* **Your task**
Go through the data below and count every line that has the word "AUTO". Return only the count.

-------- Material for the task --------

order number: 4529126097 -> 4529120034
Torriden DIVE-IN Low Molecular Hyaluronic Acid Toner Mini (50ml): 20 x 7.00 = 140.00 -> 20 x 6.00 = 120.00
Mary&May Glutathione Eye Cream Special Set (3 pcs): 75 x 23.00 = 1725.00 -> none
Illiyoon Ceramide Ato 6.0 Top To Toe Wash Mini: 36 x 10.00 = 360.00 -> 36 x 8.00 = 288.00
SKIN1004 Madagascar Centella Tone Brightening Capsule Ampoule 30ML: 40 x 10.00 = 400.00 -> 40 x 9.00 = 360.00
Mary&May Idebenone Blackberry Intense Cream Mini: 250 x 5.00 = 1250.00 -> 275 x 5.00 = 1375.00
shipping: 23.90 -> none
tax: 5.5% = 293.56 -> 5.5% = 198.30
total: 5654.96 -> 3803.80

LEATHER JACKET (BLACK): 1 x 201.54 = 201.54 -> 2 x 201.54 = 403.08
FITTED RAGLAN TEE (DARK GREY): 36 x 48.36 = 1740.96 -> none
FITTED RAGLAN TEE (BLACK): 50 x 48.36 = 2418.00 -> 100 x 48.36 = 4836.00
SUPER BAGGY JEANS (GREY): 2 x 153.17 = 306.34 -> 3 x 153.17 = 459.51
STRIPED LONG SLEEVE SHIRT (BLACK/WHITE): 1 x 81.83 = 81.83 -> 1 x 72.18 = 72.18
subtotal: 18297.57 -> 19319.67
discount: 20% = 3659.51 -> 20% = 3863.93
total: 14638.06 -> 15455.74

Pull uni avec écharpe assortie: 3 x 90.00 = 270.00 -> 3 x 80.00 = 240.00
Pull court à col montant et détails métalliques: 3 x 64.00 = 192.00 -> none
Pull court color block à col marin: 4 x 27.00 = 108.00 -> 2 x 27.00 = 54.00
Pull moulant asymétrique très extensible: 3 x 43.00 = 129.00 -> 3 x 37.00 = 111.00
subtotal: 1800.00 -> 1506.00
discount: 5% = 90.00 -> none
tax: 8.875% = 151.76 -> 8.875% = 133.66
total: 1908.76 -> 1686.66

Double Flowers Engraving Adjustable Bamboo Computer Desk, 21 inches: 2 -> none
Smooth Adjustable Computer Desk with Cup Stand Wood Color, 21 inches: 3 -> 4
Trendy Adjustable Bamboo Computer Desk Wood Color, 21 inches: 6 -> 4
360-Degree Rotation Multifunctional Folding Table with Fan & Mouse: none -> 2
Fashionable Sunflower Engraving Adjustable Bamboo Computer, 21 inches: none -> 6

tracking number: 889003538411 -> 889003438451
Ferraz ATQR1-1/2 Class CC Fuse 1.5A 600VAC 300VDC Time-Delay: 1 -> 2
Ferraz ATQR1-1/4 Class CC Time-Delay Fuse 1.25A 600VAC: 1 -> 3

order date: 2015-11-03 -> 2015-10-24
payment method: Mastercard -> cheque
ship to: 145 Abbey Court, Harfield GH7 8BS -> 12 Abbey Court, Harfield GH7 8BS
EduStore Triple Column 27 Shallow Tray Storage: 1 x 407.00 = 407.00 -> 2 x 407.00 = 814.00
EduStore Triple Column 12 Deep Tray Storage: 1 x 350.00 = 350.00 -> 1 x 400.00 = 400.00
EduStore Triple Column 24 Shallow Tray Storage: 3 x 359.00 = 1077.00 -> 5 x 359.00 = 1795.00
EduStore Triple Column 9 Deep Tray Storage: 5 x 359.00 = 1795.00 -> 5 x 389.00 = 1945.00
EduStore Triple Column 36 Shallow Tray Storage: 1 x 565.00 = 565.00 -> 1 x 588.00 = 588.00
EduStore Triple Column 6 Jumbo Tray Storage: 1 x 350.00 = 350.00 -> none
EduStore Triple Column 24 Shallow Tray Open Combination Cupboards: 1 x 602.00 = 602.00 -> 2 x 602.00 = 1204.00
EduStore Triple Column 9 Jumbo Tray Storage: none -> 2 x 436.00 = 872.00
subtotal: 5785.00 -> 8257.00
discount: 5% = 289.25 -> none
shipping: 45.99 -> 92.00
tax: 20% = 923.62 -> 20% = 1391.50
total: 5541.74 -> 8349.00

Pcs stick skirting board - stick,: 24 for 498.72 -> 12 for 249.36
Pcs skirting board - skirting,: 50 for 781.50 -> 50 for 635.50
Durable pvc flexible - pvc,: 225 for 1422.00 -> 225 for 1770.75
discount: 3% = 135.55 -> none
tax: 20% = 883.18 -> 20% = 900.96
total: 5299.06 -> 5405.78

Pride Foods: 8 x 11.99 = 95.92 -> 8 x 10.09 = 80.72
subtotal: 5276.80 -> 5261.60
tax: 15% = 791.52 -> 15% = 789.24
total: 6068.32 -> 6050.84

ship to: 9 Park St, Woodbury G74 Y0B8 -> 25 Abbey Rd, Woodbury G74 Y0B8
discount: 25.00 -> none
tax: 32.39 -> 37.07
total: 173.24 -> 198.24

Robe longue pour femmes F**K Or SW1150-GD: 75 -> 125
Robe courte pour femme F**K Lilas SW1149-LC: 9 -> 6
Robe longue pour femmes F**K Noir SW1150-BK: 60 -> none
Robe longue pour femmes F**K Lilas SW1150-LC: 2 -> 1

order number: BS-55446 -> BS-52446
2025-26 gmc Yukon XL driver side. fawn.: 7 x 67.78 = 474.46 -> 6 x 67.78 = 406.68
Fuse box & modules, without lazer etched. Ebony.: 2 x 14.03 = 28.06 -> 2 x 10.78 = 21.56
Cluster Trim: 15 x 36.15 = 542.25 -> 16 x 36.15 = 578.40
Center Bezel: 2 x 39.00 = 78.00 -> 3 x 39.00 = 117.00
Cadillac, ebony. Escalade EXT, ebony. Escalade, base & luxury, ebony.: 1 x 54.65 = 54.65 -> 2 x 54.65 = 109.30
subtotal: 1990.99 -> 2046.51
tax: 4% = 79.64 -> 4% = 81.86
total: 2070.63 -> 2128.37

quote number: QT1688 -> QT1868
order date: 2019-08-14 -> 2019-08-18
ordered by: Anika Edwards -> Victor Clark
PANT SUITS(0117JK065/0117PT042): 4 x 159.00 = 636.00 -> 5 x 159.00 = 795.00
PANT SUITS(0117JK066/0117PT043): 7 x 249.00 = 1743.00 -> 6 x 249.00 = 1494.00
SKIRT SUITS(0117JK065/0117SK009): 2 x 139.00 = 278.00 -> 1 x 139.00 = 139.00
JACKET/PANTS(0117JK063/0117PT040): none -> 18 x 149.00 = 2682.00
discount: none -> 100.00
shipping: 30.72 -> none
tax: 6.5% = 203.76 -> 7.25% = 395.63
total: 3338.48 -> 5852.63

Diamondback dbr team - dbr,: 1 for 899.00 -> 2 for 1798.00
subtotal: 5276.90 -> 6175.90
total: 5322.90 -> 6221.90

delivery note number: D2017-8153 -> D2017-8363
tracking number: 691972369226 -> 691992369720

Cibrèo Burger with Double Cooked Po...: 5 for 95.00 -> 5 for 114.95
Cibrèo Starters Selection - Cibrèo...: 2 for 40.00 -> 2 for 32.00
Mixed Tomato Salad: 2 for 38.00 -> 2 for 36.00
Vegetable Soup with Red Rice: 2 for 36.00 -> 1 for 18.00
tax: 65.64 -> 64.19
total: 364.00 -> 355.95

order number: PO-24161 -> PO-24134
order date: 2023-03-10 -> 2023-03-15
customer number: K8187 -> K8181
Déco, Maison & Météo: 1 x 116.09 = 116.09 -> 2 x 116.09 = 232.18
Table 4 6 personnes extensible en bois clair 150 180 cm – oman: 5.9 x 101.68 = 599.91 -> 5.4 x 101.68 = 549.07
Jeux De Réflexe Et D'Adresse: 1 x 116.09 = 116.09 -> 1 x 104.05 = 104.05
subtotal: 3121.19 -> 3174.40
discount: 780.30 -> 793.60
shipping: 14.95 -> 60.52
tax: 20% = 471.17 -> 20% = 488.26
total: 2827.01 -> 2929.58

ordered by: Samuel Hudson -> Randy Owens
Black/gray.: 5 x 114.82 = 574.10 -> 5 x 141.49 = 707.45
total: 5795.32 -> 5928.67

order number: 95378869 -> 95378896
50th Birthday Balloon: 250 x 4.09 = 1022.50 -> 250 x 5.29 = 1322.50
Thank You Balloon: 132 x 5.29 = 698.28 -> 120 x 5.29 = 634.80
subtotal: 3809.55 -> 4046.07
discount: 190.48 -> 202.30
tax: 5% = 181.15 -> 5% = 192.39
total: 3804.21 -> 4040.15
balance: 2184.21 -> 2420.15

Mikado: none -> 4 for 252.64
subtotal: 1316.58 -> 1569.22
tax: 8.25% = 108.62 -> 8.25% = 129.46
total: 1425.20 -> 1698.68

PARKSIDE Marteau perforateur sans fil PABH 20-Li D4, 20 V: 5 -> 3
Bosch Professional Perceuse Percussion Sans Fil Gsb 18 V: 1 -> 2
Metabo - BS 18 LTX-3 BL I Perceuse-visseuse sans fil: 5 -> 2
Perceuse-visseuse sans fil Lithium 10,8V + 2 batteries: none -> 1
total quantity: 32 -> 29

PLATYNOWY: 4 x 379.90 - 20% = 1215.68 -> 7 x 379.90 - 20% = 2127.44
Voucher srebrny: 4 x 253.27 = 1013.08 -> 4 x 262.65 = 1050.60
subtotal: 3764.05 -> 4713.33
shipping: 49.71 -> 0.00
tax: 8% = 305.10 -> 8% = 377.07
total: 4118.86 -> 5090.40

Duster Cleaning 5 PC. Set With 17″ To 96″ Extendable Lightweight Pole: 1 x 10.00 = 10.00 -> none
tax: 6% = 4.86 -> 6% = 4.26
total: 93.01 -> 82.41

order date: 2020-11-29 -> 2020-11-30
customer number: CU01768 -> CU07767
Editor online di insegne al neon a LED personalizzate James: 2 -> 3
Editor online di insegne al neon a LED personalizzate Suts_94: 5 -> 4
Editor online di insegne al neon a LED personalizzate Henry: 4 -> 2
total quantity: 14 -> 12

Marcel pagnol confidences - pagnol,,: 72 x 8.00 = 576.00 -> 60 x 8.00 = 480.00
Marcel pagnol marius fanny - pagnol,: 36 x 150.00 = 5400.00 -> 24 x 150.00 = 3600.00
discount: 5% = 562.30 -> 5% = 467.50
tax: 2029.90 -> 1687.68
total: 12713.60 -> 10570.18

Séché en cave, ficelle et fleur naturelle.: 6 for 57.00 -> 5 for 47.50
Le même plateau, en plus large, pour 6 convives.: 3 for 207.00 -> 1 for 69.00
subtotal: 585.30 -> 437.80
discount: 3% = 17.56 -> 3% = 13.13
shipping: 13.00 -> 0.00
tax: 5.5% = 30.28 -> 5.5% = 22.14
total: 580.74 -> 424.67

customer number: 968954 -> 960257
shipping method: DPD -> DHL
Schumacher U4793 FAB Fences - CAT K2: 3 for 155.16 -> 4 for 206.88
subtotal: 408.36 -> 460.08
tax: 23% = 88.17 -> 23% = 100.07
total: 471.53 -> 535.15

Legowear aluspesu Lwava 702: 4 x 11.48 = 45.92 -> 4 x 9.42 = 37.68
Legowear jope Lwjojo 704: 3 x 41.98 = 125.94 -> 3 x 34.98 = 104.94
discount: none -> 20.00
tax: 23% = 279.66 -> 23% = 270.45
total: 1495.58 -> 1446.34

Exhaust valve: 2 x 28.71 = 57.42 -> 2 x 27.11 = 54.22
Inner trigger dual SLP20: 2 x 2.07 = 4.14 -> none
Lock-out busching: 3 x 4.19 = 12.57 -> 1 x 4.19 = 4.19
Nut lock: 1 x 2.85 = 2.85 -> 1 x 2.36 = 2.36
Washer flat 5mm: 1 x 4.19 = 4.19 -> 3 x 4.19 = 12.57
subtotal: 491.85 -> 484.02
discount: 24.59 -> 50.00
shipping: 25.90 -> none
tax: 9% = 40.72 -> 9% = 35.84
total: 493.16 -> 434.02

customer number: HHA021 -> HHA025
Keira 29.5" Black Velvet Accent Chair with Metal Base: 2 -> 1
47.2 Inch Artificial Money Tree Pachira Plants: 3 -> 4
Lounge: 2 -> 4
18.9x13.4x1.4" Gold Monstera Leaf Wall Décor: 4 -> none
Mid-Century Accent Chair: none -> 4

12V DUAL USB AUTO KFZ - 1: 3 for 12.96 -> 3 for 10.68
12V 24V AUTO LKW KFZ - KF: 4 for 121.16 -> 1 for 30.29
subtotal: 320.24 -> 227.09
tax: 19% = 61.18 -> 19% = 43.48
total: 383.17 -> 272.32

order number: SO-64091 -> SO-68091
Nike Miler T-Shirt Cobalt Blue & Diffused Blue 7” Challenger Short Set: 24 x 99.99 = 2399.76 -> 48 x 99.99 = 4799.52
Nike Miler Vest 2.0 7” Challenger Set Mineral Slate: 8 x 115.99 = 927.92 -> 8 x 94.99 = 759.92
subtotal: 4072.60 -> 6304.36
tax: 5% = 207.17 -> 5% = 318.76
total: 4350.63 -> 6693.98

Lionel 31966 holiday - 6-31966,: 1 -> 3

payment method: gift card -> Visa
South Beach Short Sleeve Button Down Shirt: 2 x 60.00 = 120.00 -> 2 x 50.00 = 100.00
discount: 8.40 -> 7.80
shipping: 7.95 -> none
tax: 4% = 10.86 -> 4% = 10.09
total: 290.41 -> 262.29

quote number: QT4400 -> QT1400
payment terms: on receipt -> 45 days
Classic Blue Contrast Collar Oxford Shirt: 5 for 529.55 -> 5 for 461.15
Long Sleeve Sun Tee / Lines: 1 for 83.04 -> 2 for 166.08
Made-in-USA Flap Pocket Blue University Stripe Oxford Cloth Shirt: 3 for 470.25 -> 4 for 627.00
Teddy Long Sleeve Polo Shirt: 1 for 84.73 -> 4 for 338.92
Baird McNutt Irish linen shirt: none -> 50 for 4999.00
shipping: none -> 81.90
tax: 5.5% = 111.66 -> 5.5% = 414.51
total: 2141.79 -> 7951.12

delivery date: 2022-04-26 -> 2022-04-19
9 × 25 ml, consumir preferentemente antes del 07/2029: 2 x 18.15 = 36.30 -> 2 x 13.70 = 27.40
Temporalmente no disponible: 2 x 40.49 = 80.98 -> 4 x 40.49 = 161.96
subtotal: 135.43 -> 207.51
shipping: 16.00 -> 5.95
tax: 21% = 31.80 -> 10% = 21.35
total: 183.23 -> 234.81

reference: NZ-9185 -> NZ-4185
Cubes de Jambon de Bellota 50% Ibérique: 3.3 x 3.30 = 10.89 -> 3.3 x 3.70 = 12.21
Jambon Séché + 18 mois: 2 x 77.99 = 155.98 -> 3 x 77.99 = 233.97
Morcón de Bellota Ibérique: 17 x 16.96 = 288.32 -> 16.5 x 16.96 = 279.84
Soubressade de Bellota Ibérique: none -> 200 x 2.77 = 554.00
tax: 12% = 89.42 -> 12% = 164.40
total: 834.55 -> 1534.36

--------

* **Problem solution**
2